MATERIAL TO PROCESS
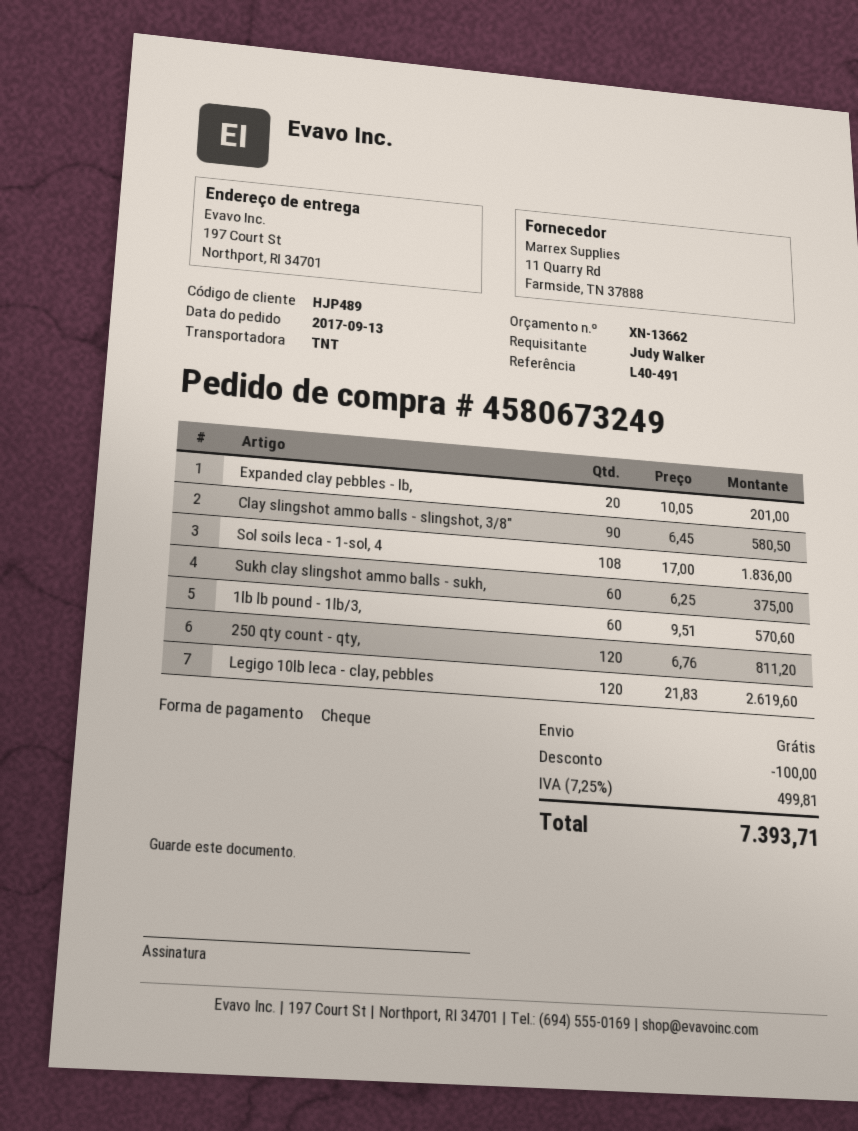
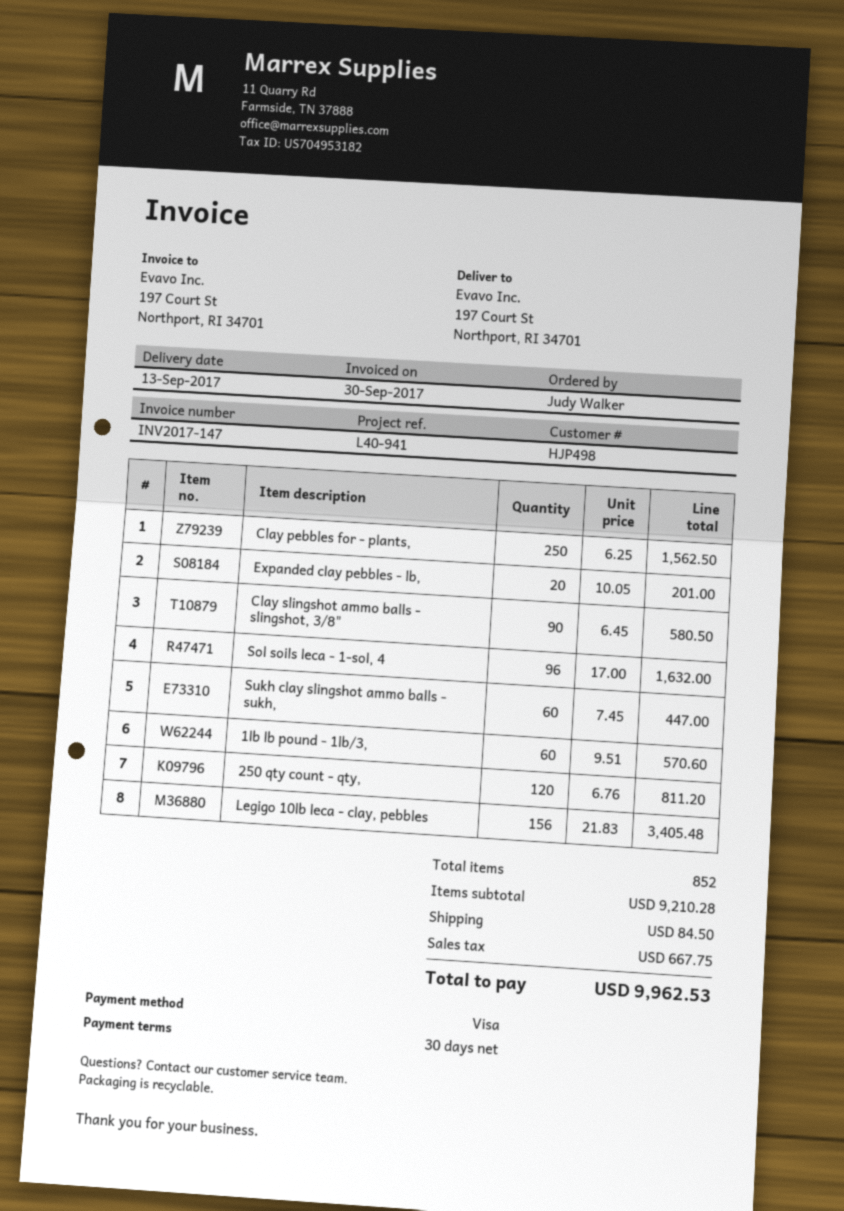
customer number: HJP489 -> HJP498
reference: L40-491 -> L40-941
payment method: cheque -> Visa
Sol soils leca - 1-sol, 4: 108 x 17.00 = 1836.00 -> 96 x 17.00 = 1632.00
Sukh clay slingshot ammo balls - sukh,: 60 x 6.25 = 375.00 -> 60 x 7.45 = 447.00
Legigo 10lb leca - clay, pebbles: 120 x 21.83 = 2619.60 -> 156 x 21.83 = 3405.48
Clay pebbles for - plants,: none -> 250 x 6.25 = 1562.50
discount: 100.00 -> none
shipping: 0.00 -> 84.50
tax: 499.81 -> 667.75
total: 7393.71 -> 9962.53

TASK INSTRUCTIONS
In the copy, include no pictures; restate the listing above exactly.

OUTPUT BELOW
customer number: HJP489 -> HJP498
reference: L40-491 -> L40-941
payment method: cheque -> Visa
Sol soils leca - 1-sol, 4: 108 x 17.00 = 1836.00 -> 96 x 17.00 = 1632.00
Sukh clay slingshot ammo balls - sukh,: 60 x 6.25 = 375.00 -> 60 x 7.45 = 447.00
Legigo 10lb leca - clay, pebbles: 120 x 21.83 = 2619.60 -> 156 x 21.83 = 3405.48
Clay pebbles for - plants,: none -> 250 x 6.25 = 1562.50
discount: 100.00 -> none
shipping: 0.00 -> 84.50
tax: 499.81 -> 667.75
total: 7393.71 -> 9962.53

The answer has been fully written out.